Revision comparison data:
_ _ _

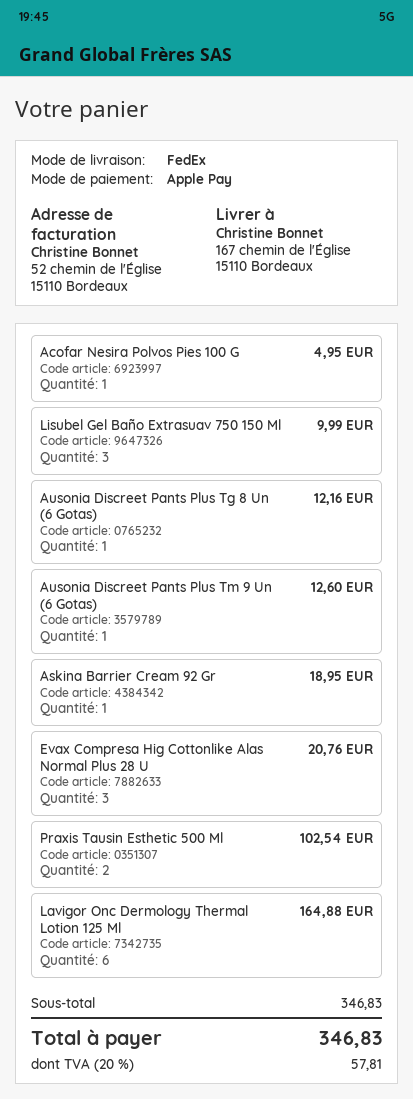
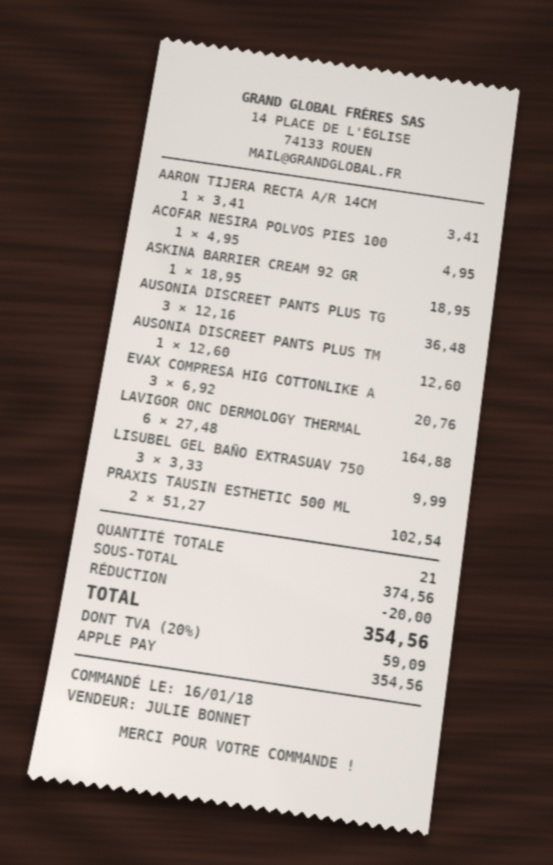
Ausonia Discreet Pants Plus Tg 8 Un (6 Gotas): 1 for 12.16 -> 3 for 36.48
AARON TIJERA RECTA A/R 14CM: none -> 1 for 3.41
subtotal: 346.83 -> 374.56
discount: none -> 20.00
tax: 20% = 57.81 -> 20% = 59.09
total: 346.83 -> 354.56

_ _ _

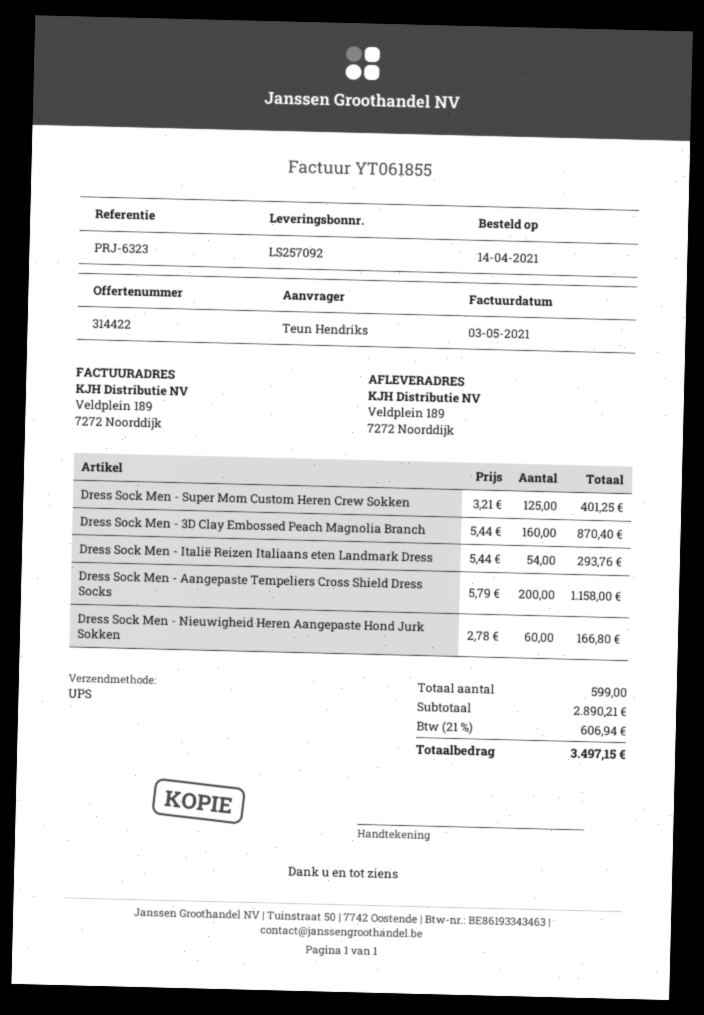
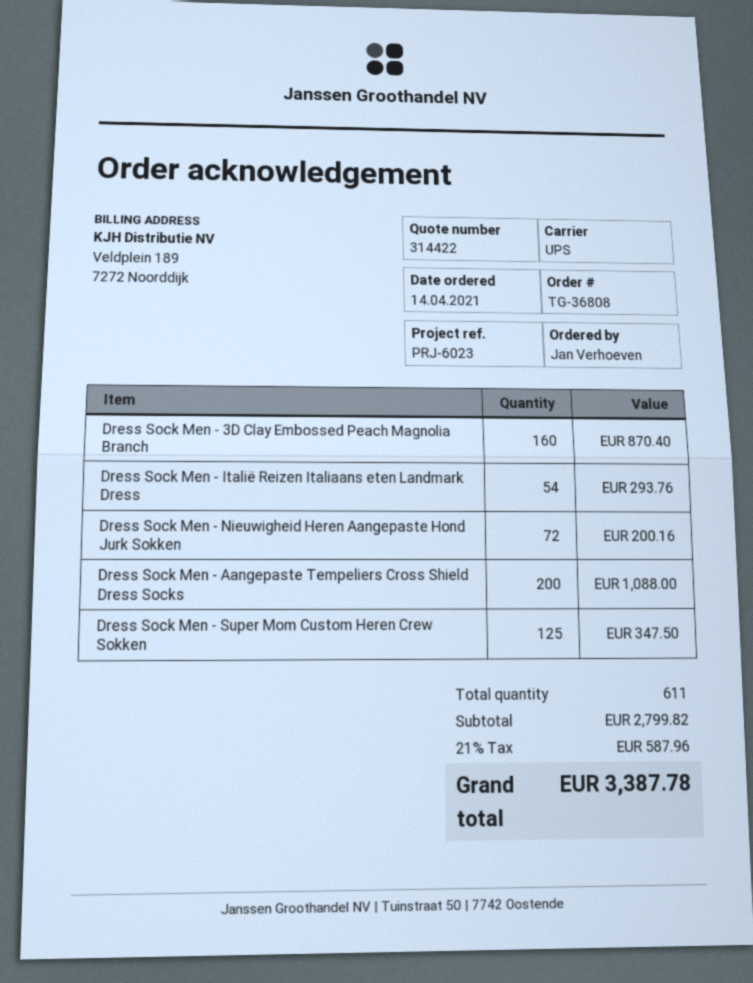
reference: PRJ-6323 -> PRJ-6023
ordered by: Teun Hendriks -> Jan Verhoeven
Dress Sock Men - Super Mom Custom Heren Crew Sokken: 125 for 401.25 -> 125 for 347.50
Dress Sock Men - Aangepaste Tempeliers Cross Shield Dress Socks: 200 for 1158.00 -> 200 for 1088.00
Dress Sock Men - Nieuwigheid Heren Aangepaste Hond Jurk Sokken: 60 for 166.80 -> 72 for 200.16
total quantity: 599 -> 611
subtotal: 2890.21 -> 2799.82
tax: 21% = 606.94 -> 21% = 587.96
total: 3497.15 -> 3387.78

_ _ _

**Action item**
Once the line with "AARON TIJERA RECTA" is found in the records above, print exactly that line and every line after it through the line with "total: 346.83 -> 354.56".

**Output for this task**
AARON TIJERA RECTA A/R 14CM: none -> 1 for 3.41
subtotal: 346.83 -> 374.56
discount: none -> 20.00
tax: 20% = 57.81 -> 20% = 59.09
total: 346.83 -> 354.56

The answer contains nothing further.